The issue we are discussing has obvious repercussions on security understood in a complex sense. How much do you think national security is at risk?
The current harms caused by non-state actors using AI technology will only be magnified because AI technology will only continue to advance. For example, advancements in machine learning will allow future drone swarms that overwhelm defense systems to be more effective by autonomously identifying and targeting specific individuals or ethnic groups. Another example is that large language models that rely on machine learning can generate misinformation at a larger scale, eroding public trust.
Finally, a question that seems decisive. Liberal democracies are particularly attacked in the three areas you describe. To limit the phenomenon as much as possible, how much can single countries make at the level of national choices and what interventions would be necessary at the global level? In addition, does the risk come exclusively from non-democratic regimes or, instead, can it also arise from the de-generative crisis of the democracies themselves?

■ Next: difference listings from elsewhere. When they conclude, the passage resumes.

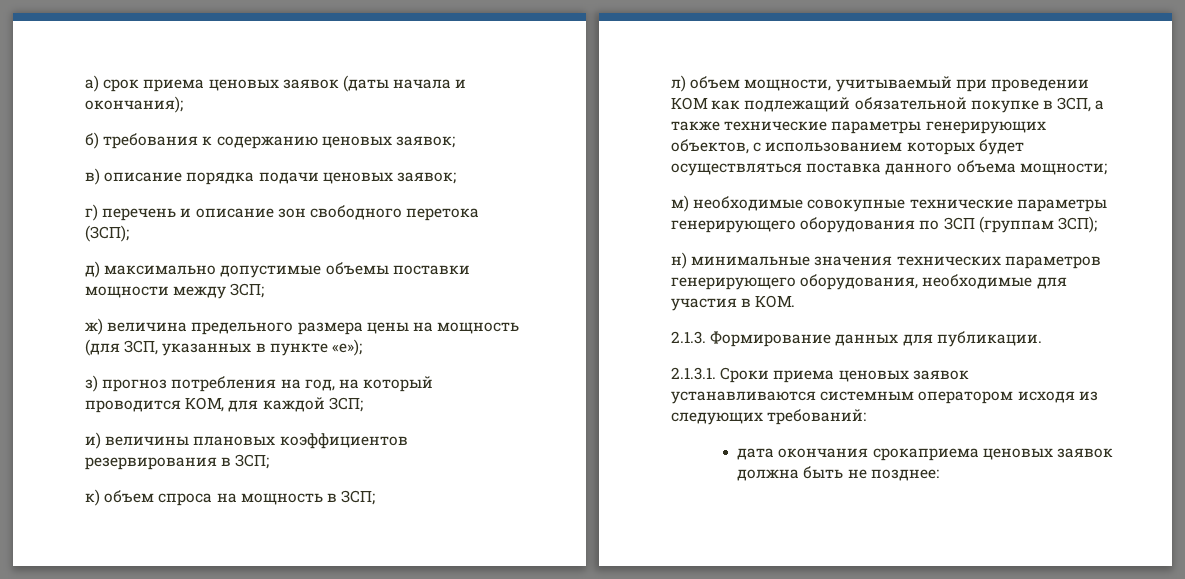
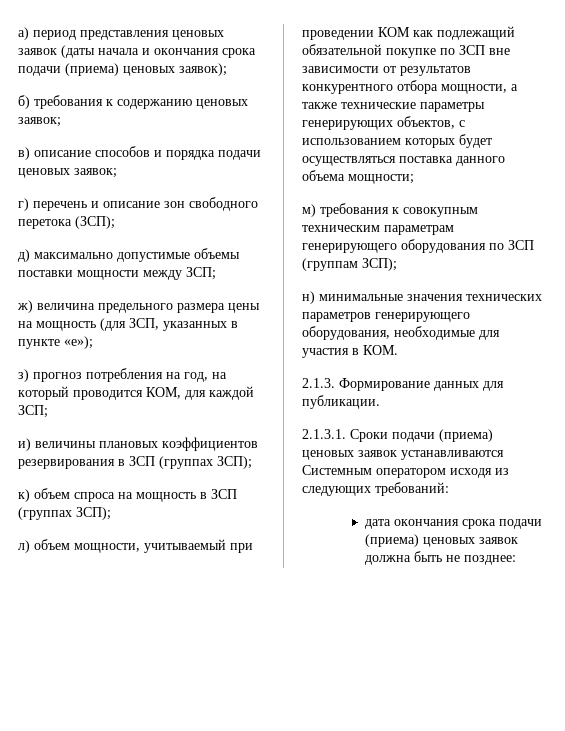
- а) срок приема ценовых заявок (даты начала и окончания);
+ а) период представления ценовых заявок (даты начала и окончания срока подачи (приема) ценовых заявок);
- в) описание порядка подачи ценовых заявок;
+ в) описание способов и порядка подачи ценовых заявок;
- и) величины плановых коэффициентов резервирования в ЗСП;
+ и) величины плановых коэффициентов резервирования в ЗСП (группах ЗСП);
- к) объем спроса на мощность в ЗСП;
+ к) объем спроса на мощность в ЗСП (группах ЗСП);
- л) объем мощности, учитываемый при проведении КОМ как подлежащий обязательной покупке в ЗСП, а также технические параметры генерирующих объектов, с использованием которых будет осуществляться поставка данного объема мощности;
+ л) объем мощности, учитываемый при проведении КОМ как подлежащий обязательной покупке по ЗСП вне зависимости от результатов конкурентного отбора мощности, а также технические параметры генерирующих объектов, с использованием которых будет осуществляться поставка данного объема мощности;
- м) необходимые совокупные технические параметры генерирующего оборудования по ЗСП (группам ЗСП);
+ м) требования к совокупным техническим параметрам генерирующего оборудования по ЗСП (группам ЗСП);
- 2.1.3.1. Сроки приема ценовых заявок устанавливаются системным оператором исходя из следующих требований:
+ 2.1.3.1. Сроки подачи (приема) ценовых заявок устанавливаются Системным оператором исходя из следующих требований:
- дата окончания срокаприема ценовых заявок должна быть не позднее:
+ дата окончания срока подачи (приема) ценовых заявок должна быть не позднее:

One way for individual countries to make an impact is for their individual approaches to converge with each other into a recognizable international norm. In the context of AI-enabled technologies, liberal democracies can continue to use human-in-the-loop approaches even if non-democracies or non-state actors turn to fully autonomous systems. As these liberal democracies act in concert with each other, they can help generalize a norm, which is not to say that these malicious actors will adhere, but at the least that they’ll face more international countervailing pressures to do so. It’s also the case that an especially capacious country like the US can invest more resources in STEM that help it, and in turn, allies, maintain a technological edge.